Lo que me parece más interesante de esta categoría es el enfoque sinérgico: precursores de NAD+, activadores de sirtuinas, senolíticos y antioxidantes enzimáticos trabajando juntos. Cada pieza encaja en un engranaje mayor. Y eso marca la diferencia entre un suplemento que solo queda bien en la etiqueta y uno diseñado con criterio formulativo real. Por eso Longessence me resulta especialmente convincente. Integra 300 mg de NAR (cloruro de nicotinamida ribósido), 400 mg de trans-resveratrol para activar sirtuinas y un extracto senolítico patentado como MonaJuventa™. Todo en solo dos cápsulas de liberación retardada que protegen los ingredientes del ácido gástrico. Si buscas un nad+ suplemento completo y bien pensado, merece que le eches un vistazo.
Elegir un suplemento de longevidad celular es una decisión que merece calma. Busca fórmulas que combinen precursores de NAD+ con evidencia clínica, activadores de sirtuinas y compuestos senolíticos con ingrediente estandarizado. Fíjate en la sinergia entre ingredientes, no solo en los miligramos de un componente aislado.

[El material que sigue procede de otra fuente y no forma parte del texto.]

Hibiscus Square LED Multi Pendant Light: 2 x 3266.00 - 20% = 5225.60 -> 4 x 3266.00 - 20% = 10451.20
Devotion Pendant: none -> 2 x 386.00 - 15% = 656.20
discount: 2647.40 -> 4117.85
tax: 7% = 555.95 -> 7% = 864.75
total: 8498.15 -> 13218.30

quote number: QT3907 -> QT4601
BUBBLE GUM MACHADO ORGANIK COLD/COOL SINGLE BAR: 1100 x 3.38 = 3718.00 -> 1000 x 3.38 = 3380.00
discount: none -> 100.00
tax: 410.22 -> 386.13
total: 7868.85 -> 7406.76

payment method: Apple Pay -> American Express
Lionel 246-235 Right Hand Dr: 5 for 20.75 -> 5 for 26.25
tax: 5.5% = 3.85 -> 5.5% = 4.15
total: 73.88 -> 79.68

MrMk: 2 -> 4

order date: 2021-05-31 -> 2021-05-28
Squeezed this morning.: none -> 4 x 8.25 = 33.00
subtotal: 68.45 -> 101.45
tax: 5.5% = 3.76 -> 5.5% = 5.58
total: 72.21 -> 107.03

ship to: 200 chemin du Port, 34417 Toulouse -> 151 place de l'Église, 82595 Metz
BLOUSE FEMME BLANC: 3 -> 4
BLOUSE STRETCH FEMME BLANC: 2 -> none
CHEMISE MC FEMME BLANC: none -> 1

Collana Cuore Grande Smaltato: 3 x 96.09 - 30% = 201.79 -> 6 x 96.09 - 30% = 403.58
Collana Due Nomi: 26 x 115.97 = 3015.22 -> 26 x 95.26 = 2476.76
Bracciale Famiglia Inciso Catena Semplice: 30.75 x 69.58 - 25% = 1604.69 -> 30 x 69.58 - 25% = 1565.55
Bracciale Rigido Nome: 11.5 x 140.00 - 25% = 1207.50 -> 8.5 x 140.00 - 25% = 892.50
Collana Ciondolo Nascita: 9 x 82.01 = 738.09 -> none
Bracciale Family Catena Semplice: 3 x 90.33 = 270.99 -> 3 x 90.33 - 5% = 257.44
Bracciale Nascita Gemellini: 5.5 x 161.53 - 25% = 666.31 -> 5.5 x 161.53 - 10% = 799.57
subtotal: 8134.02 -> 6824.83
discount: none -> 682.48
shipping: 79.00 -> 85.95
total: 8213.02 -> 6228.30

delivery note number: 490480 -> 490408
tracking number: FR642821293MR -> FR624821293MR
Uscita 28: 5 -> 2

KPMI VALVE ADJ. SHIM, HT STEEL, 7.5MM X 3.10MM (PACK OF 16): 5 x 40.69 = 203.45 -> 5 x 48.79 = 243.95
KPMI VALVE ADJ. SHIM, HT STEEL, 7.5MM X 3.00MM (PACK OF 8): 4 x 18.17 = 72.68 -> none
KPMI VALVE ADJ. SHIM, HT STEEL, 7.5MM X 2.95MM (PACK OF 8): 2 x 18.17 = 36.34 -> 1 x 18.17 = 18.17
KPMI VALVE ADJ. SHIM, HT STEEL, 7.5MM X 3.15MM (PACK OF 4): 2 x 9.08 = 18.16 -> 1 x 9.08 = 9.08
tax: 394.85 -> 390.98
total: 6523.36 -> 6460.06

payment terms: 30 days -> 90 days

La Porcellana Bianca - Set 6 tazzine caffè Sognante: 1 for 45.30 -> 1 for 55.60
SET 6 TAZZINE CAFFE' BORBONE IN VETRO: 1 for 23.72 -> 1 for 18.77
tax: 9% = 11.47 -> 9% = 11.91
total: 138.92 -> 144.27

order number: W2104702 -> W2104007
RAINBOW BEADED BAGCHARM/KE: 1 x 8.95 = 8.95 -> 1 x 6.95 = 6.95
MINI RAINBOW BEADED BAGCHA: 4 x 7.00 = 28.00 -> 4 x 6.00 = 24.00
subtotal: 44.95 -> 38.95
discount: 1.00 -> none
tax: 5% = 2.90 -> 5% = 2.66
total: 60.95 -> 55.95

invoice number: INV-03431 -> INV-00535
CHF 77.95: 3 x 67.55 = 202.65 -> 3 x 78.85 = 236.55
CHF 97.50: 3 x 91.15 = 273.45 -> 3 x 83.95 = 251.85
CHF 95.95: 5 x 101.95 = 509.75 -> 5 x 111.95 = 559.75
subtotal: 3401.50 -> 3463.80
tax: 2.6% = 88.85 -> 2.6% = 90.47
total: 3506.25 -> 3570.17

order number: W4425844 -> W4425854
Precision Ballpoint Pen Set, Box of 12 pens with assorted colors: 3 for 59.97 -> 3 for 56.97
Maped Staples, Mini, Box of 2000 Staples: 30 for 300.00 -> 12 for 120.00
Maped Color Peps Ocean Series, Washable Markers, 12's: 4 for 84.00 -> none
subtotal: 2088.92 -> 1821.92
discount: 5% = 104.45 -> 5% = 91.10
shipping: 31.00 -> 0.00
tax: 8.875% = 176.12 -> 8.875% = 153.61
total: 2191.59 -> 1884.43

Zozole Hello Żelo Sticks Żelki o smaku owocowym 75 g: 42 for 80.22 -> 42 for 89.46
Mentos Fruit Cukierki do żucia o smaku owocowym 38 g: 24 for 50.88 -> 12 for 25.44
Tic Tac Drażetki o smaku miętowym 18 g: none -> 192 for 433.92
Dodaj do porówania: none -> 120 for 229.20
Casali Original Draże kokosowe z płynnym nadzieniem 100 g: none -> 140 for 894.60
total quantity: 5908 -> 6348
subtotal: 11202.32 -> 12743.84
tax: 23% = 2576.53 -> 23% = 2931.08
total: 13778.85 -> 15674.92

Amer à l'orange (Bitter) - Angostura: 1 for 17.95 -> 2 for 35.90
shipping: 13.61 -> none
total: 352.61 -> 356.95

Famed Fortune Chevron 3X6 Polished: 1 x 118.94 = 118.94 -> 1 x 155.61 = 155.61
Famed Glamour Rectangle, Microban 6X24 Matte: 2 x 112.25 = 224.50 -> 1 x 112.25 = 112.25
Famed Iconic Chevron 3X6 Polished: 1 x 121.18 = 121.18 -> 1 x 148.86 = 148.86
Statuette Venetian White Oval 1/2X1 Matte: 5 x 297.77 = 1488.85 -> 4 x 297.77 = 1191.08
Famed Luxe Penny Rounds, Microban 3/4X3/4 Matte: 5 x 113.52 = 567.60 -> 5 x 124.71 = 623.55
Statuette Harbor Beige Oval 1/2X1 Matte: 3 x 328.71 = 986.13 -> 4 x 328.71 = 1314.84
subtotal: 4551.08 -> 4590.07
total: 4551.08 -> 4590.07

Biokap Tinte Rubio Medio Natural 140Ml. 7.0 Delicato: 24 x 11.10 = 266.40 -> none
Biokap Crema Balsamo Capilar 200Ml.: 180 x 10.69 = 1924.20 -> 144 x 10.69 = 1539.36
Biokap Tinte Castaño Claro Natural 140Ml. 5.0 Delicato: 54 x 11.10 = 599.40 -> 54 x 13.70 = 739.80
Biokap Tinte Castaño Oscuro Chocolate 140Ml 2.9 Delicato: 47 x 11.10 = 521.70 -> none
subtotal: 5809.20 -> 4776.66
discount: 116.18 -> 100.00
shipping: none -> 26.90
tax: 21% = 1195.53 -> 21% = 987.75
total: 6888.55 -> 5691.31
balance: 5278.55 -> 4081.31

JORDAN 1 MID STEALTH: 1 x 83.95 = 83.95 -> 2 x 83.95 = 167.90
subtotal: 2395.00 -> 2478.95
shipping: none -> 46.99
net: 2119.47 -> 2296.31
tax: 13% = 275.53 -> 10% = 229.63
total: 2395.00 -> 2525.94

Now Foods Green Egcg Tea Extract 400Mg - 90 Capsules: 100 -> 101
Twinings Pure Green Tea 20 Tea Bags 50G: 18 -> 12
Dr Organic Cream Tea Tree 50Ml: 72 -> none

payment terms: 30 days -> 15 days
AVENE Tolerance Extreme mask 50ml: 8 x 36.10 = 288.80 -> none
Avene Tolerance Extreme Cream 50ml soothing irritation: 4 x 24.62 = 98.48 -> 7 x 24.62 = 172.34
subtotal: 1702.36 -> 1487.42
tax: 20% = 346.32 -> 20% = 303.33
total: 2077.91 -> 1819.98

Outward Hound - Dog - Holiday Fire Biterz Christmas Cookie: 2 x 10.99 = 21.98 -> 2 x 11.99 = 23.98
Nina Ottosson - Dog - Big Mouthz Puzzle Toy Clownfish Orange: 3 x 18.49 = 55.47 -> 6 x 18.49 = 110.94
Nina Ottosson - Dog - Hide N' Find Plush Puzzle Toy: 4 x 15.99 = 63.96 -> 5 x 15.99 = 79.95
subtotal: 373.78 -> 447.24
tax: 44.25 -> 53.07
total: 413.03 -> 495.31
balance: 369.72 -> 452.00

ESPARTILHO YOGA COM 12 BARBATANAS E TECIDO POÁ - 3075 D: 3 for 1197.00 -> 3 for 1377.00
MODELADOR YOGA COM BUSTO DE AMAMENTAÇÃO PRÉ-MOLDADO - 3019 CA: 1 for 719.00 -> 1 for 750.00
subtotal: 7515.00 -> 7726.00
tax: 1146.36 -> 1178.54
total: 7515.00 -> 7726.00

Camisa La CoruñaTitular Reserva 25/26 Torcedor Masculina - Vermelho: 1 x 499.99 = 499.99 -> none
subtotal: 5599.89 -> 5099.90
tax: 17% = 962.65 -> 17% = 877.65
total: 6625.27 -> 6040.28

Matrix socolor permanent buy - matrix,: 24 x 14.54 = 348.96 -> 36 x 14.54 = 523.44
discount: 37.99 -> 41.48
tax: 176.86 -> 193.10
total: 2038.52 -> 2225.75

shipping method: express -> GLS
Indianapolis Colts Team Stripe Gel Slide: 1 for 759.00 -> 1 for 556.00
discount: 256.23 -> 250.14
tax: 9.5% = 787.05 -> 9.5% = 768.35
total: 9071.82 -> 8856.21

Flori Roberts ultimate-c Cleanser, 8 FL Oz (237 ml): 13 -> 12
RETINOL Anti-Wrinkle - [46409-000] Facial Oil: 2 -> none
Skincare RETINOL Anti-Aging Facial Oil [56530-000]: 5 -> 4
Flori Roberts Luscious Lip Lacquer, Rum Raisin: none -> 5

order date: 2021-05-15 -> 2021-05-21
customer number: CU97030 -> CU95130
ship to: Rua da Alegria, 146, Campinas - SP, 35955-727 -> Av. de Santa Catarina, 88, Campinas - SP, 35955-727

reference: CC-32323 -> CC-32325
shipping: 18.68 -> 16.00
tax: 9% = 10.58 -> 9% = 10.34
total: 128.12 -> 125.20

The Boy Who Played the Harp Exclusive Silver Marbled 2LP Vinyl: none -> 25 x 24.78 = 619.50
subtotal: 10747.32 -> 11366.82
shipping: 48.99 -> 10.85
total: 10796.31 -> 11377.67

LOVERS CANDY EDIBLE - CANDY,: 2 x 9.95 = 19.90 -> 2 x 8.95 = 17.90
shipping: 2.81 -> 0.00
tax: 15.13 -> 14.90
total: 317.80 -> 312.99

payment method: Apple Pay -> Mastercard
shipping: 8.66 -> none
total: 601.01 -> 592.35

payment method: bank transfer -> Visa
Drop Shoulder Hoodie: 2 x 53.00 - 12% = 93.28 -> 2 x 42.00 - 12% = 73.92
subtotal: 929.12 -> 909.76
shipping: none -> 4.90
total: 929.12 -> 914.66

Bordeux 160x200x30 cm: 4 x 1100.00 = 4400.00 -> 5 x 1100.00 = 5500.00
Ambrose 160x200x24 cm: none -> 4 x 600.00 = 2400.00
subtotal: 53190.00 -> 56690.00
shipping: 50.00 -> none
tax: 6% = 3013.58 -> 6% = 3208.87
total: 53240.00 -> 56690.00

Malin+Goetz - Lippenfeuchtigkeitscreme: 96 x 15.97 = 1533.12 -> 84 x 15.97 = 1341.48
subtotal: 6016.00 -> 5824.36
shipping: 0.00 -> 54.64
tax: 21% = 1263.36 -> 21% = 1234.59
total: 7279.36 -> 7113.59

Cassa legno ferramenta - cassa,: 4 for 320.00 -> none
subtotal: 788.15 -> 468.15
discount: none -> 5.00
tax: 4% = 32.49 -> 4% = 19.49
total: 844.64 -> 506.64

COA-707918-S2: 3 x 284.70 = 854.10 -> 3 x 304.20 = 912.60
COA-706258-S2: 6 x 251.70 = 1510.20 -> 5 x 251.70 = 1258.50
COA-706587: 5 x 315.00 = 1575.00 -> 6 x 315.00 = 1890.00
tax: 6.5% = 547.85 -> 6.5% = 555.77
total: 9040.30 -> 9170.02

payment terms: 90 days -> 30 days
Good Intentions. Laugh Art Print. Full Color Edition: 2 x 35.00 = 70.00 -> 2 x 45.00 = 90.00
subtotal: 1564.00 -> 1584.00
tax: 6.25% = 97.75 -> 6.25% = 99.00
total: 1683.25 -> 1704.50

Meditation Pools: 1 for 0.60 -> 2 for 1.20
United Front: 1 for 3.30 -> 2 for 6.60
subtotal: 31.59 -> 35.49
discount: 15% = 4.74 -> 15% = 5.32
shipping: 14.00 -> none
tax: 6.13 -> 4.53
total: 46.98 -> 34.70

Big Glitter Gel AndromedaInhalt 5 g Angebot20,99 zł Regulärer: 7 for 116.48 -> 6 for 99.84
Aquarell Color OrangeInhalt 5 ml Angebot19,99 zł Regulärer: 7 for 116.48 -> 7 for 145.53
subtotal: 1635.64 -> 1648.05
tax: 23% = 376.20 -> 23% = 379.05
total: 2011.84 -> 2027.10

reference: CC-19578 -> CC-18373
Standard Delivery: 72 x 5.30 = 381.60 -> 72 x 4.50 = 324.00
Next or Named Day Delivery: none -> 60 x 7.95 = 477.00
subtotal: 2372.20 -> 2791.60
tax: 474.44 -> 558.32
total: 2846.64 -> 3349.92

Presta atención a la tecnología de la cápsula: de nada sirve una buena fórmula si se degrada antes de llegar donde tiene que actuar. Recuerda que ningún suplemento sustituye los pilares básicos: dormir bien, moverte cada día y cuidar tu alimentación. Pero si ya tienes esa base cubierta, añadir un buen suplemento de esta categoría puede ser ese empujón extra que tus células agradecen. Tu cuerpo lleva toda la vida cuidándote; quizá es momento de devolverle el favor.